Re: [v6 08/15] mm: zero struct pages during initialization

From: Michal Hocko
Date: Fri Aug 11 2017 - 08:50:55 EST


On Mon 07-08-17 16:38:42, Pavel Tatashin wrote:
> Add struct page zeroing as a part of initialization of other fields in
> __init_single_page().

I believe this deserves much more detailed explanation why this is safe.
What actually prevents any pfn walker from seeing an uninitialized
struct page? Please make your assumptions explicit in the commit log so
that we can check them independently.

Also this is done with some purpose which is the perfmance, right?
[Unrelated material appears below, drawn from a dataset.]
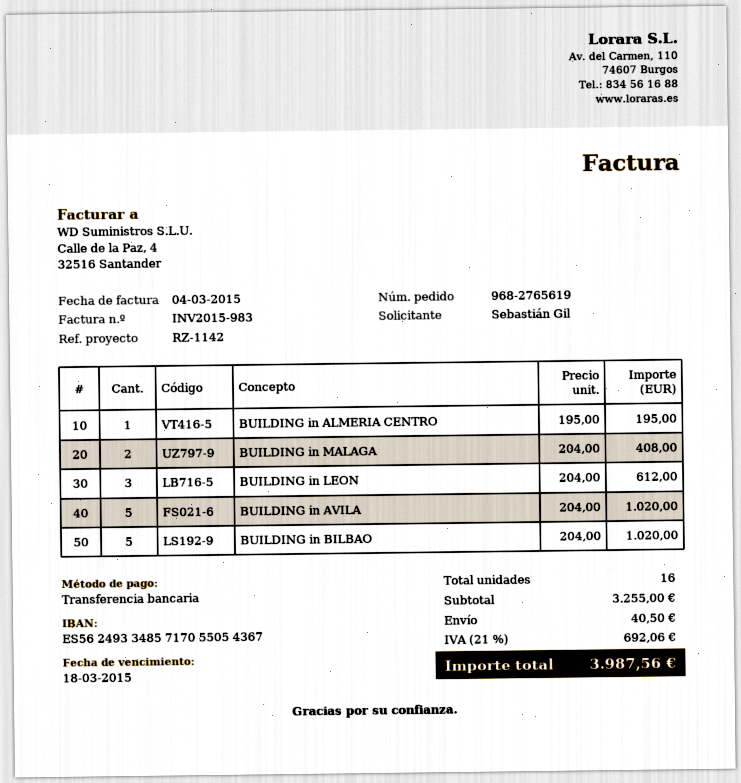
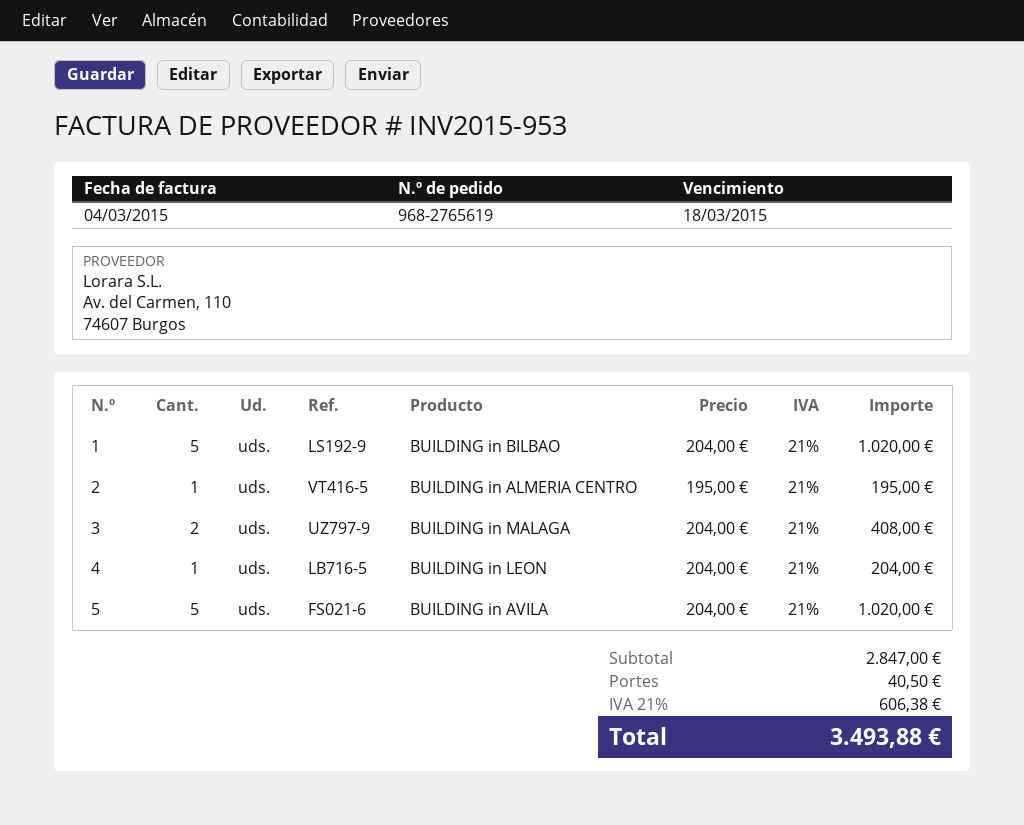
invoice number: INV2015-983 -> INV2015-953
BUILDING in LEON: 3 x 204.00 = 612.00 -> 1 x 204.00 = 204.00
subtotal: 3255.00 -> 2847.00
tax: 21% = 692.06 -> 21% = 606.38
total: 3987.56 -> 3493.88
You
have mentioned that in the cover letter but if somebody is going to read
through git logs this wouldn't be obvious from the specific commit.
So add that information here as well. Especially numbers will be
interesting.

As a sidenote, this will need some more followups for memory hotplug
after my recent changes which are not merged yet but I will take care of
that.

> Signed-off-by: Pavel Tatashin <pasha.tatashin@xxxxxxxxxx>
> Reviewed-by: Steven Sistare <steven.sistare@xxxxxxxxxx>
> Reviewed-by: Daniel Jordan <daniel.m.jordan@xxxxxxxxxx>
> Reviewed-by: Bob Picco <bob.picco@xxxxxxxxxx>

After the relevant information is added feel free add
Acked-by: Michal Hocko <mhocko@xxxxxxxx>

> ---
> include/linux/mm.h | 9 +++++++++
> mm/page_alloc.c | 1 +
> 2 files changed, 10 insertions(+)
>
> diff --git a/include/linux/mm.h b/include/linux/mm.h
> index 46b9ac5e8569..183ac5e733db 100644
> --- a/include/linux/mm.h
> +++ b/include/linux/mm.h
> @@ -93,6 +93,15 @@ extern int mmap_rnd_compat_bits __read_mostly;
> #define mm_forbids_zeropage(X) (0)
> #endif
>
> +/*
> + * On some architectures it is expensive to call memset() for small sizes.
> + * Those architectures should provide their own implementation of "struct page"
> + * zeroing by defining this macro in <asm/pgtable.h>.
> + */
> +#ifndef mm_zero_struct_page
> +#define mm_zero_struct_page(pp) ((void)memset((pp), 0, sizeof(struct page)))
> +#endif
> +
> /*
> * Default maximum number of active map areas, this limits the number of vmas
> * per mm struct. Users can overwrite this number by sysctl but there is a
> diff --git a/mm/page_alloc.c b/mm/page_alloc.c
> index 983de0a8047b..4d32c1fa4c6c 100644
> --- a/mm/page_alloc.c
> +++ b/mm/page_alloc.c
> @@ -1168,6 +1168,7 @@ static void free_one_page(struct zone *zone,
> static void __meminit __init_single_page(struct page *page, unsigned long pfn,
> unsigned long zone, int nid)
> {
> + mm_zero_struct_page(page);
> set_page_links(page, zone, nid, pfn);
> init_page_count(page);
> page_mapcount_reset(page);
> --
> 2.14.0

--
Michal Hocko
SUSE Labs